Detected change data
****************************************

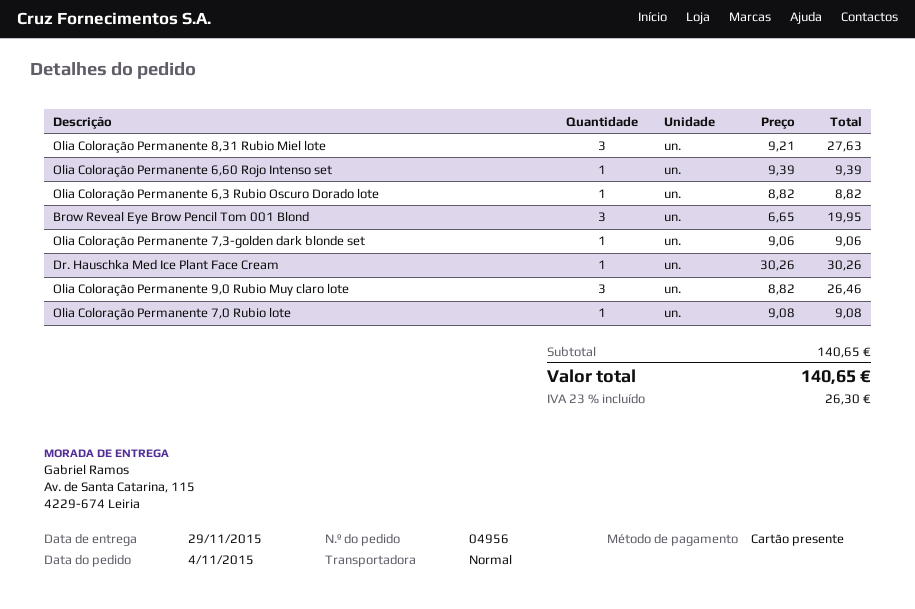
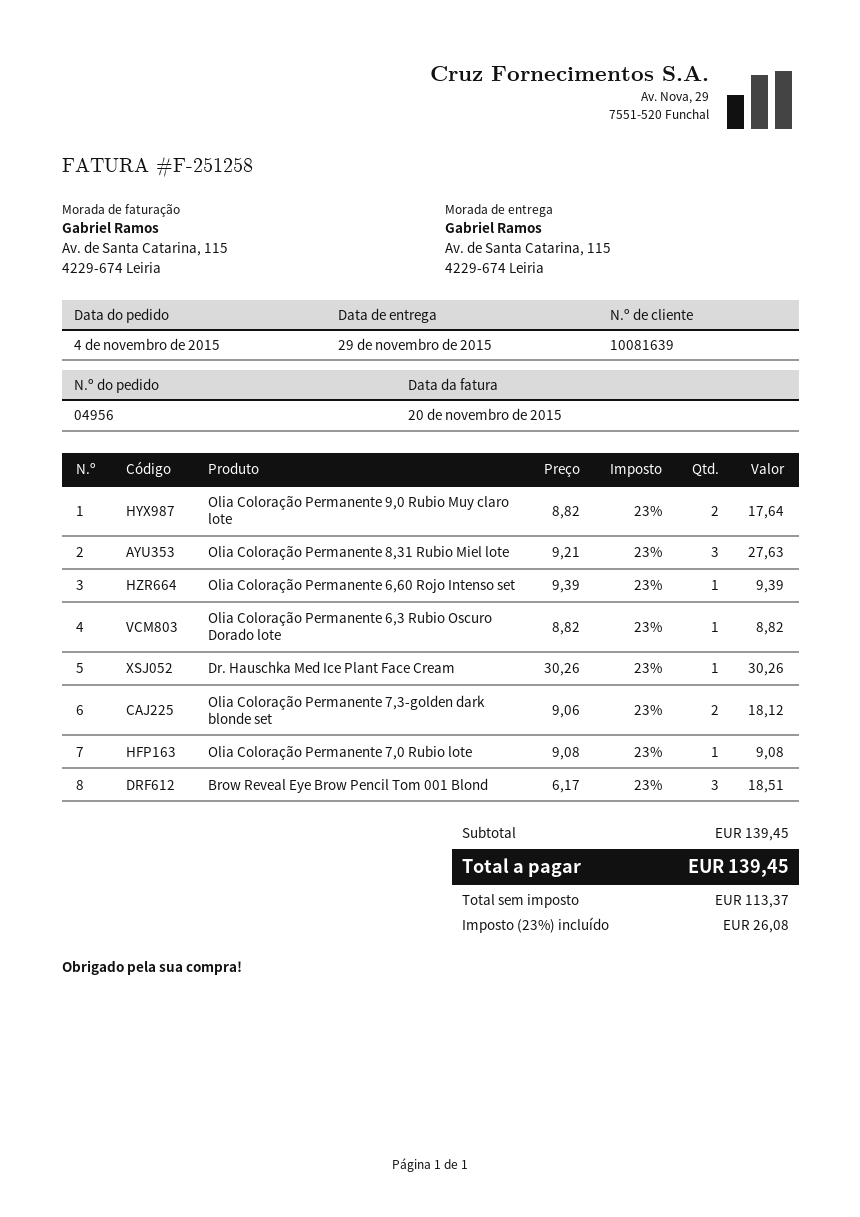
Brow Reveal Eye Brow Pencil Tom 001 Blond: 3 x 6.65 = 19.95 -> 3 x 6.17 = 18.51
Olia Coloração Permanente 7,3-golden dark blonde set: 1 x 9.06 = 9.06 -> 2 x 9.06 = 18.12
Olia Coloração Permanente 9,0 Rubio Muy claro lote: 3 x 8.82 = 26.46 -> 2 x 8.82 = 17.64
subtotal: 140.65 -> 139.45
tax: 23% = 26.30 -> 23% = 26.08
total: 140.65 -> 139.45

****************************************

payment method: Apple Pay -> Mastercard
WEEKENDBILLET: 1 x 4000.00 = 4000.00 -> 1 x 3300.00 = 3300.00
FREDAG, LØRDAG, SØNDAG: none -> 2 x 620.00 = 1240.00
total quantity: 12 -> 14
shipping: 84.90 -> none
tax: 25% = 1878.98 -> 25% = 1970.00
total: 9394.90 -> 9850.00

****************************************

• _Task statement_
Return exactly, and only, the lines above starting at the line that contains "shipping: 84.90 -> none" and ending at the line that contains "total: 9394.90 -> 9850.00".

• _Exercise solution_
shipping: 84.90 -> none
tax: 25% = 1878.98 -> 25% = 1970.00
total: 9394.90 -> 9850.00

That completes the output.